Mathematical modelling to understand the mechanisms of action of antimalarial drugs and host responses in malaria infection.

Abstract

Malaria still remains a major health problem across the globe and is responsible for more than 200 million cases and a half million deaths every year. Currently, artemisinin drugs are the recommended first line therapy for treating malaria, which have partly contributed to the overall reduction in mortality and morbidity caused by malaria infection. However, the rise of artemisinin resistant malaria parasites is stalling the progress in controlling this disease. Hence, there is a compelling need for new antimalarial drugs and an effective vaccine. Successful immunological and drug interventions must control infection, which could involve the direct removal of circulating parasites and/or blockage of new infections. In this thesis, I investigate the mechanisms of action of existing and novel antimalarial drugs and host responses in controlling of infection. I do this by developing mathematical models and combining them with data to directly measure the rate of parasite clearance, the rate of parasite replication and maturation through their life-cycle in malaria infection. I then utilise these approaches to explore how parasite clearance, maturation and replication are altered by various drugs, parasite gene knockdowns and host-immune interventions. Key insights from this work include, identifying that the rate of host removal of parasites cannot easily be increased from the basal rate. However, I identify two antimalarials (a novel and candidate agent), which induce rapid removal of parasites. However, most drugs and host responses control infection by directly killing or impairing parasites.
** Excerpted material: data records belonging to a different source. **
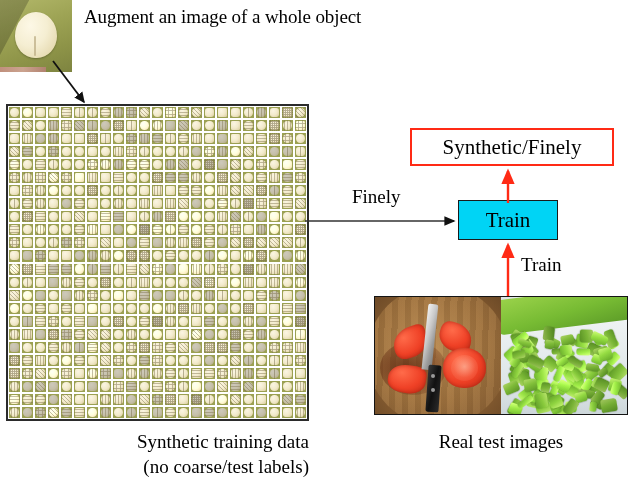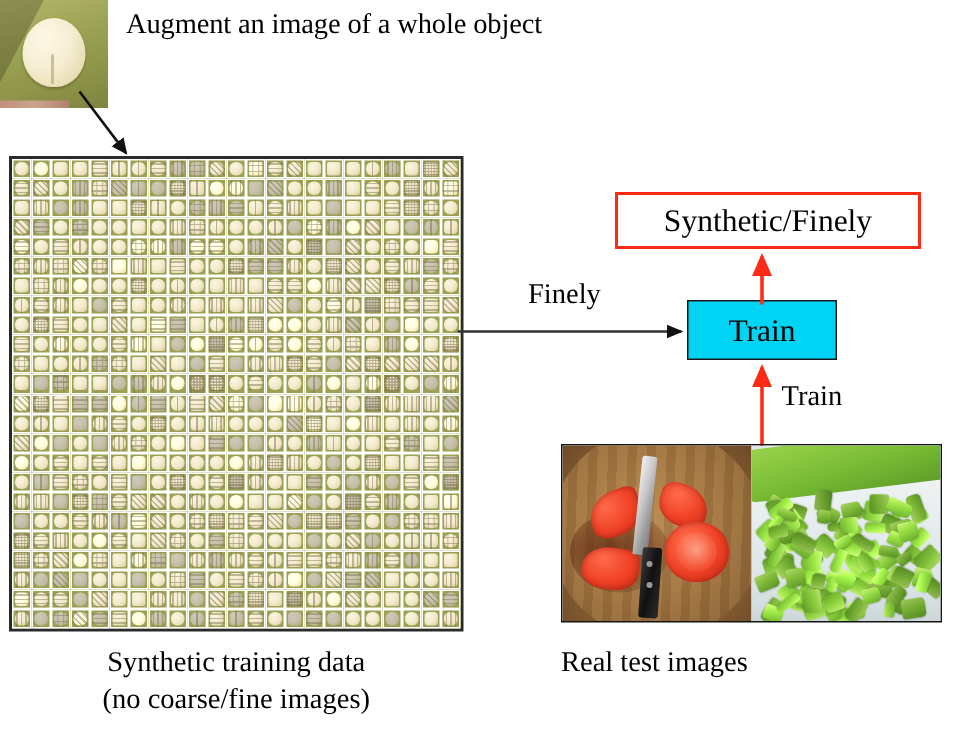--- a/index.html
+++ b/index.html
@@ -150,7 +150,7 @@
     left: 6px;
     top: 430px;
     width: 303px;
-    text-align: center;
+    text-align: right;
     font-size: 19px;
     line-height: 1.3;
   }

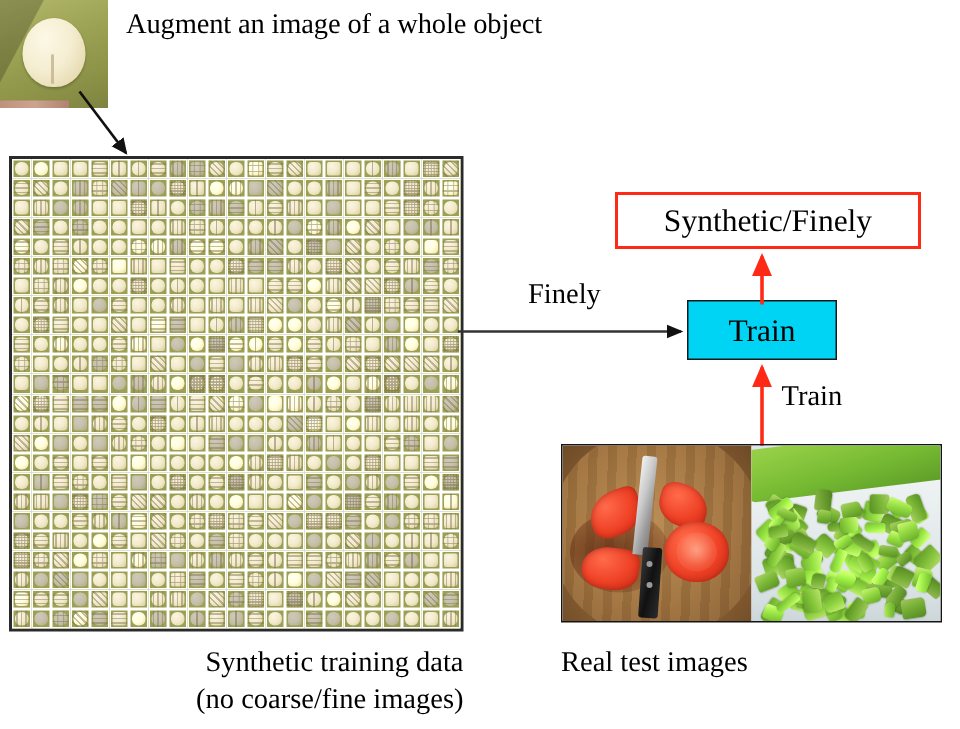--- a/index.html
+++ b/index.html
@@ -354,7 +354,7 @@
     left: 374px;
     top: 430px;
     width: 254px;
-    text-align: left;
+    text-align: center;
     font-size: 19px;
     line-height: 1.3;
   }

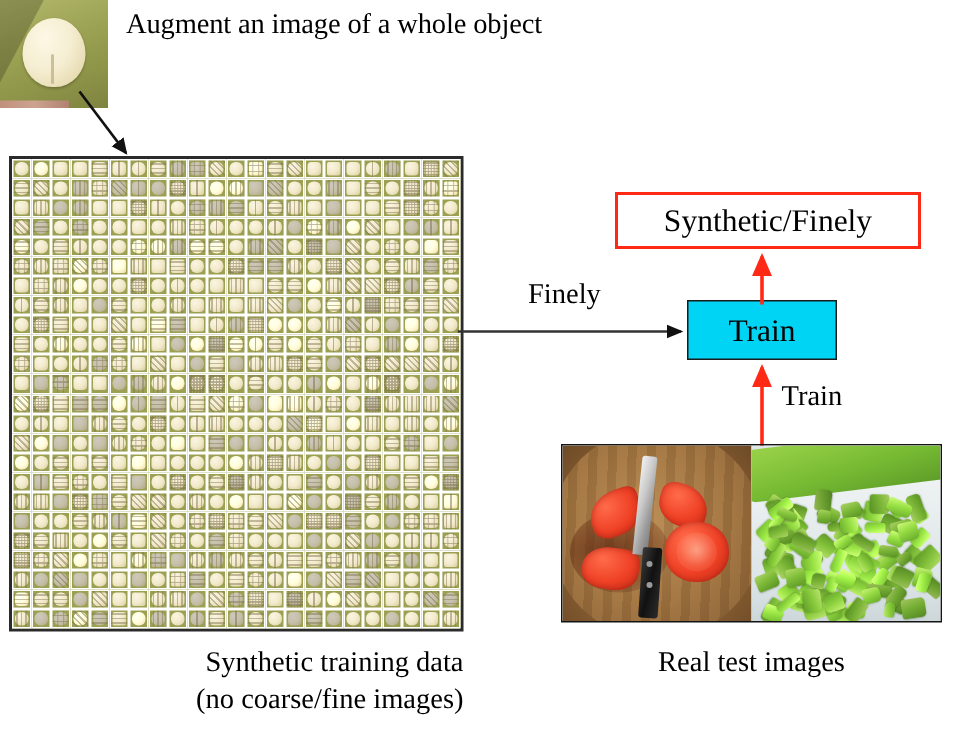--- a/index.html
+++ b/index.html
@@ -2597,7 +2597,7 @@
 
 <div id="synthetic-label">
   <span class="line">Synthetic training data</span>
-  <span class="line">(no coarse/fine images)</span>
+  <span class="line">(no coarse/test labels)</span>
 </div>
 
 <svg id="train-arrow" viewBox="0 0 158 22">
Through this work I have also identified that a parasite protein, responsible for transporting other proteins to the surface of the red blood cell, is surprisingly not required for parasites to avoid host removal, but is important in parasite development. More generally, I observe that parasite maturation is perturbed by many interventions, suggesting delayed development is a generic parasite stress phenotype. Collectively, the work presented here greatly improves our understanding of host, parasite and drug interactions that govern parasite survival and control of infection by providing better tools to investigate host responses and the mechanisms of action of antimalarial drugs during infection.